### Edit tracking data
______

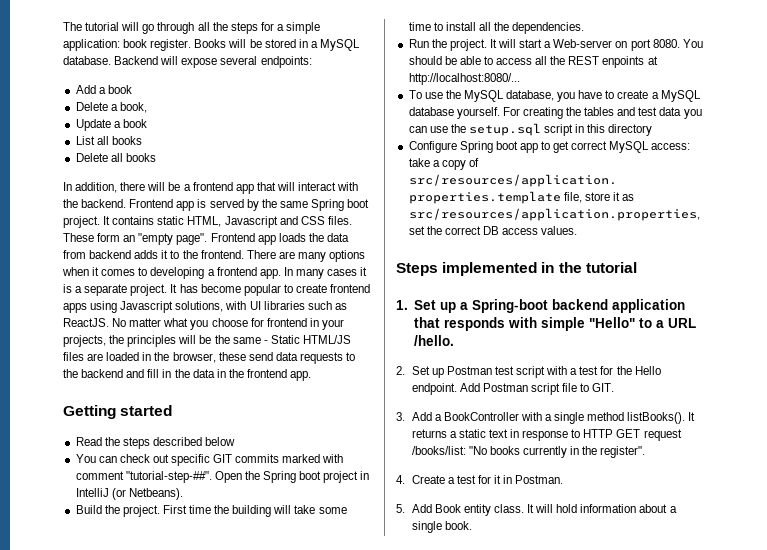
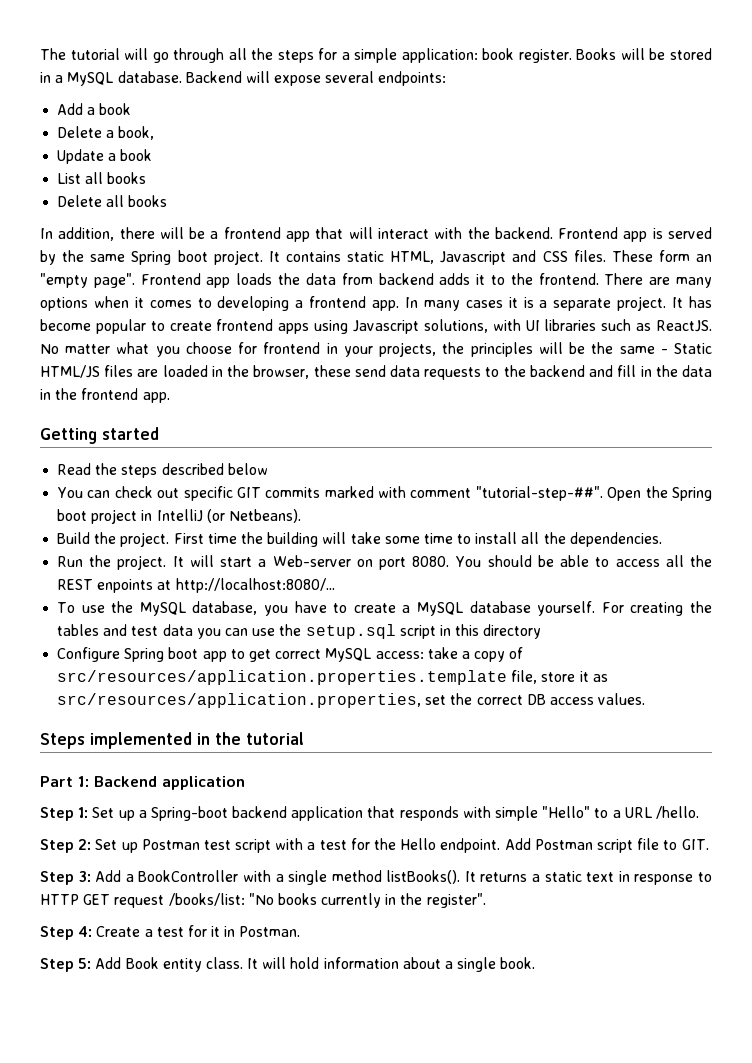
[396,300,408,310] 1. -> [40,776,245,790] [40,807,89,821] Part 1: Backend application // Step 1:
[396,366,405,375] 2. -> [40,839,92,853] Step 2:
[396,412,405,421] 3. -> [40,871,91,885] Step 3:
[396,475,405,484] 4. -> [40,926,93,940] Step 4:
[396,504,405,513] 5. -> [40,958,92,972] Step 5:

______

### Assignment
Using the records above, output exactly the lines from the one containing "[396,475,405,484] 4. ->" through the last line, and no others.

### Result
[396,475,405,484] 4. -> [40,926,93,940] Step 4:
[396,504,405,513] 5. -> [40,958,92,972] Step 5:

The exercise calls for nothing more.